Right then, I finally got round to starting some of these question and answers.
This is a bit of an odd ball, but it’s something that’s asked a lot. I also see this issue happening a lot… sadly.
The problem is delamination.
An issue where a big face to face glue line starts to fail or peel open. I use a workbench leg as an example in this video, as this is where it most commonly happens. And despite making two workbench videos, neither of them required leg glue ups, so I finally found the excuse to go through the process here.
We take a look at how to glue up face to face laminates successfully and make sure that they last.
On a side note, we’re getting ready for a big build launch next week. Hopefully Tuesday, so pop back then for more details. If you want a clue, think Russian doll!
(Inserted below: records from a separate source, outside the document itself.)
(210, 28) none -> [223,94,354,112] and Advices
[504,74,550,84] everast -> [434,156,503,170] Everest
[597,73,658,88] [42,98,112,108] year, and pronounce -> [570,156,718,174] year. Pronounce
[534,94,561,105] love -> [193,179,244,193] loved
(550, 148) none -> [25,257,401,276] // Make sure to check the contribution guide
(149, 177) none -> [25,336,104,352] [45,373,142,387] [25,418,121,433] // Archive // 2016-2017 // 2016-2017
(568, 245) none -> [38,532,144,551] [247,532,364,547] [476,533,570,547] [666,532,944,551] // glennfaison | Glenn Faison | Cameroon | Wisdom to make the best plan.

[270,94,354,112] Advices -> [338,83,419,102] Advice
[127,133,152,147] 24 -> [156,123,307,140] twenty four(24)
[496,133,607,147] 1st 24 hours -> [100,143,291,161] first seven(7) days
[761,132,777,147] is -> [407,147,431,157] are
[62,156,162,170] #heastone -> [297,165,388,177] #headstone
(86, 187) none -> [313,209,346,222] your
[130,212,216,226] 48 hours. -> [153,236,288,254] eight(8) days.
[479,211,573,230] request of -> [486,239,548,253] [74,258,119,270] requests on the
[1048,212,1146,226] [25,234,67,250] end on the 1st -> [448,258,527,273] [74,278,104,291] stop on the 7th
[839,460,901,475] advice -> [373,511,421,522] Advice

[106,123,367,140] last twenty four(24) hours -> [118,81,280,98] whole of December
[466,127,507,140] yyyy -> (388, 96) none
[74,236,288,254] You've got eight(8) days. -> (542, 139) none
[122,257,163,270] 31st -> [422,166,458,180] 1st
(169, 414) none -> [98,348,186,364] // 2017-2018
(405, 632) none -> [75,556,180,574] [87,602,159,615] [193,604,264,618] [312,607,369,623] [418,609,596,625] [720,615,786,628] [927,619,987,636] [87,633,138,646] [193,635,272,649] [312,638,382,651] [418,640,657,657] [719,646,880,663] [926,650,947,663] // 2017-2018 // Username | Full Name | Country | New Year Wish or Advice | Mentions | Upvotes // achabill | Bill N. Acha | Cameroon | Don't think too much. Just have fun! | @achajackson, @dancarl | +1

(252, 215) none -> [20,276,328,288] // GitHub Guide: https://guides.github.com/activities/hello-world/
And if you’ve missed it and fancy watching something else right now, then you can find the shooting board build video here.
Noah Freeman says
Perfect timing — I’m gluing up workbench legs this weekend!
Mark Shelton says
Thank you for this and all the other videos you do. Very much appreciate you sharing your knowledge with us.
Jim Pape says
Every time I think I’ve learned all I can about a topic, you prove me wrong. Excellent presentation of a seemingly uncomplicated procedure. I loved your explanation of wood movement “the wood grain wants to straighten out”, and the end staple trick is brilliant. Well done Richard!
Great tip on using staples to secure the end grain. Thanks!
David R says
that was an interesting perspective with the plane cam 🙂
I understand the drawback of one part D4 is that the shelf life is considerable shorter that D3 or two part D4. An alternative to Epoxy to fix a delamination would also be hide glue.
I think if you enclose the glue patterns, it can happen, that the air cannot escape and you get dry spots. It’s probably not terribly problematic in general.
Looking forward to seeing your new video series. I always enjoy watching them.
Great information, thank you.
Thanks for the informative video. So many useful tips.
Loved the plane cam!
Still very envious of the beautiful plane shavings. Still haven’t got there yet ?
Vidar Fagerjord Harboe says
Excellent as always! Great tips and a very useful video.
The camera on the plane was a real good idea – I want to see what you see. 99.99% of woodworking videos has that «class room view» which is fine, but subtle details is lost. Seeing the shaving develop, told me a lot on its own. That way I know what to look for.
Once again a masterful video from, in my opinion, the best educator and film editor in woodworking. By far!
NICHOLAS BAIS says
Excellent, as always! Your tip of placing the pieces with their growth rings opposite each other, and the reason to do it makes perfect sense and contradicts the advice of another well-known woodworker. The difference is that you are a professional workbench craftsman and he isn’t. And it shows, not only with this, but with other details like making the boards with a cup and a spring and stapling the ends to keep them from sliding around. It is this level of precision that sets you, as someone who actually earned his living making workbenches, apart from all the others. I do have a couple of questions, as I am about to take a crack at making my own workbench: I understand how to make the cup, but how do I make the spring? Increase the pressure on plane toward the center? Also, I have your video on making the English workbench, and was about to make that, but then saw your intro to the French Roubo workbench. I’ll buy that video too. But I noticed that in all your videos since you made it all those years ago, you are using that French workbench instead of your English bench. Do you now feel that the French bench is the better design? Thank you Richard for your inspirational and next-level woodworking tutelage.
Nicholas, it was covered in the video. He makes stop passes with the plane, by starting the pass after the start of the board and stopping before the end, only covering, say, 3/4 of the board. I tend to start with a small pass in the centre, and then work my way out, getting longer and longer with each pass and finish with a full length pass or two. It’s not something I do in this application, as I rarely make legs, but I do it quite often when laminating edge of boards so that I need less clamping (clamp in the middle as the edges will always be touching).
Hello. So what do you do to hide the seam after gluing the two boards together? Or do you just leave it as is?
Joshua Rosenthal says
Brilliant! Sadly, I’m two thirds of the way thru my workbench and the first thing I had to do was glue up the legs. Time will tell if Inhabe a problem. Be sure to put a link in this to an appropriate spot in the workbench narrative.
Thanks, that was a very useful video, and right in time, as i need to glue up my aprons (boards are only 3 cm thick).
I was wondering, instead of using sandpaper, would it work to just wipe the boards of with a damp cloth, since water makes the grain stand up as well? Letting it dry before applying the glue of course.
Peter Johnston says
Packed with useful information thank you. What also I really like is the finesse, although that only could come from years of doing the basics right I assume. Top video.
Loved to see this new video! The different camera settings were really nice. The plane cam was my favourite:)
Monte Milanuk says
Any idea on whether Titebond glues fall under the D3 or D4 classification?